* _ABOUT THIS TASK_: Please keep to the lines below from the one with "total quantity: 12 -> 6" through the one with "total: 356.58 -> 97.97", and restate them word for word, ends included.

* _RECORD EXCERPTS_:
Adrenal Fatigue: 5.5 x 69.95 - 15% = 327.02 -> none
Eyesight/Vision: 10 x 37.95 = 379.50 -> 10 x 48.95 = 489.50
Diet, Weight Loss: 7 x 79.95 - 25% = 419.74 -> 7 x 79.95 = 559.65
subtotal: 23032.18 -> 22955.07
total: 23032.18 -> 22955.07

---

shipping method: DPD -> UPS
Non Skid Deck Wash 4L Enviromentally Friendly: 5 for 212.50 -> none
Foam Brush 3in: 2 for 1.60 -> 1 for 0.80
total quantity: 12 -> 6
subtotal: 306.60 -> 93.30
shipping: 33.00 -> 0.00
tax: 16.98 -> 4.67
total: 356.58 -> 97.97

* _THE COMPLETED TASK_:
total quantity: 12 -> 6
subtotal: 306.60 -> 93.30
shipping: 33.00 -> 0.00
tax: 16.98 -> 4.67
total: 356.58 -> 97.97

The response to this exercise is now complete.